Gina Poe, who studies learning and sleep in rats and directs the undergraduate neuroscience program at Washington State University, signs on to the memory consolidation idea, but suspects that memories are also deleted during REM sleep; we may be getting rid of an unnecessary duplicate copy of some memory we have shipped off to our permanent archives.

It is entirely possible that each of these (except divination) is at least partly right. “This study does provide evidence for the memory-consolidation hypothesis specific to REM sleep, but that is not mutually exclusive with any of the other theories,” says Drummond. “However, teasing apart and getting to the relative contribution each may make to the truth is going to be very difficult — if it is possible at all.”

The reaction-time test the researchers employed is primarily a test of motor skills — muscle memory. It’s a task not unlike learning to touch-type. At first you have to think about what you’re doing, but with a little practice, your movements quite soon bypass consciousness and become automatic.

Would the results be similar if researchers could figure out a way to watch REM sleep after the sleepers were exposed to higher-level learning, especially verbal learning such as lists of words or a new language? Both Drummond and Poe suspect that the answer is yes, but it needs to be nailed down. “This is a very nice first step,” Drummond says. “To really link memory consolidation to REM sleep though, we need to replicate this with higher, more complex, language-based learning.” Confirming that point will not be easy technically. But it is a pretty important question in our famously information-driven society.

There are satisfying hints in the research literature that confirmation is likely to be forthcoming eventually. Joseph De Koninck, a psychology professor at the University of Ottawa, has studied students in intensive total-immersion language courses. De Koninck’s subjects quickly increased the amount of REM sleep they got, and the students who were doing the best increased their REM sleep the most. People learning a new language commonly dream they are speaking the language, and, most intriguing, the good students in this study began to have those dreams sooner than their less able classmates. De Koninck believes that dream content is not itself involved in learning, but rather mirrors the degree of competence the dreamer has achieved.
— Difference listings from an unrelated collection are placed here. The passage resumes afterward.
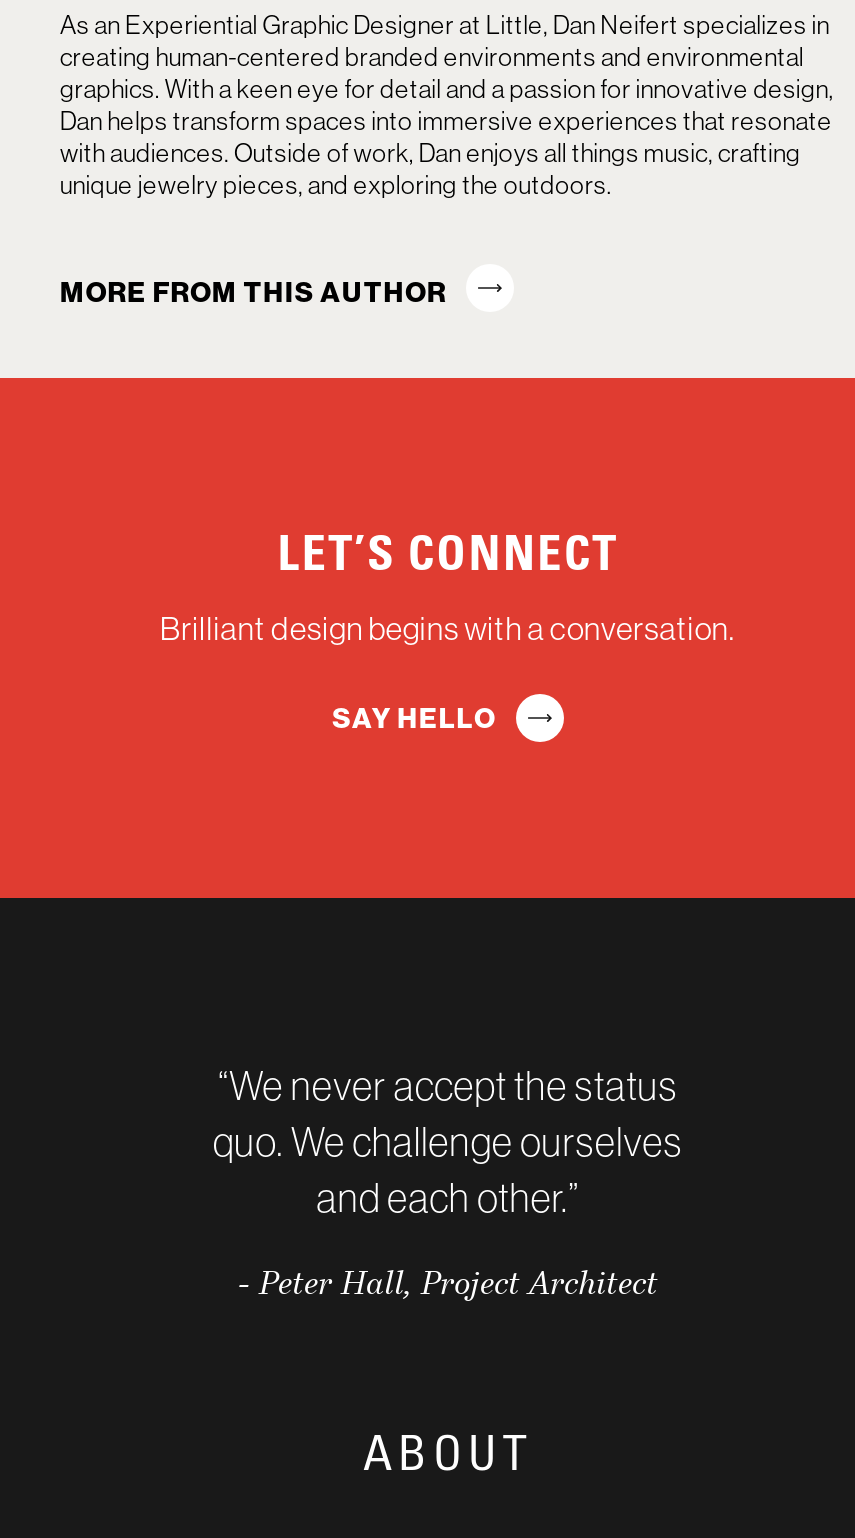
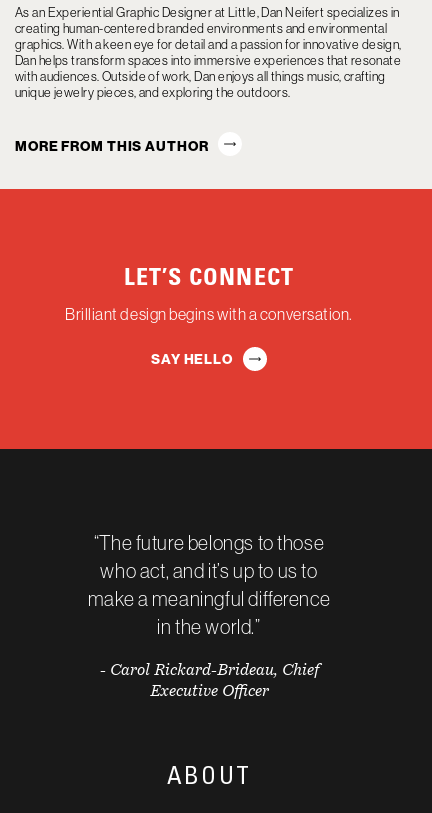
- “We never accept the status
- quo. We challenge ourselves
- and each other.”
+ “The future belongs to those
+ who act, and it’s up to us to
+ make a meaningful difference
+ in the world.”

- - Peter Hall, Project Architect
+ - Carol Rickard-Brideau, Chief
+ Executive Officer
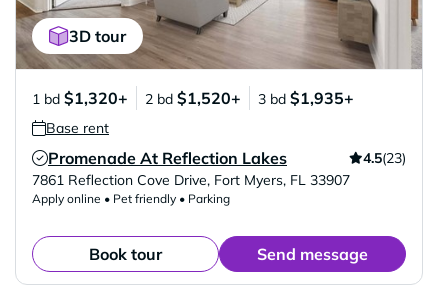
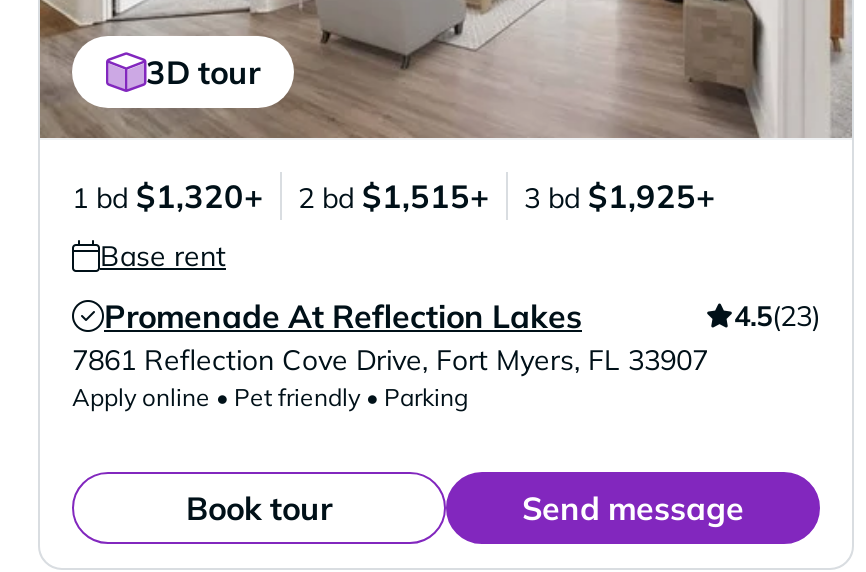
- 2 bd $1,520+
+ 2 bd $1,515+

- 3 bd $1,935+
+ 3 bd $1,925+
The next step, Poe suggests, would be to pair a PET learning study with studies of REM sleep deprivation — and enhancement. Yes, it is possible to enhance REM sleep. Increase the surrounding temperature, and/or deliver certain auditory tones that have been shown to lengthen and intensify REM sleep. (Musicians take note; there’s an unoccupied niche here.)

Could we boost learning by increasing REM sleep? It’s possible, Poe says cautiously. However, heed her warning: “There might be a threshold above which you’ve spent too much time in REM sleep. You may be erasing too many things.”

What to do until the scientists sort all this out? Don’t pull all-nighters. Don’t bother cramming just before a test. Study hard, but stay warm and get a good night’s sleep. In short, listen to your mom.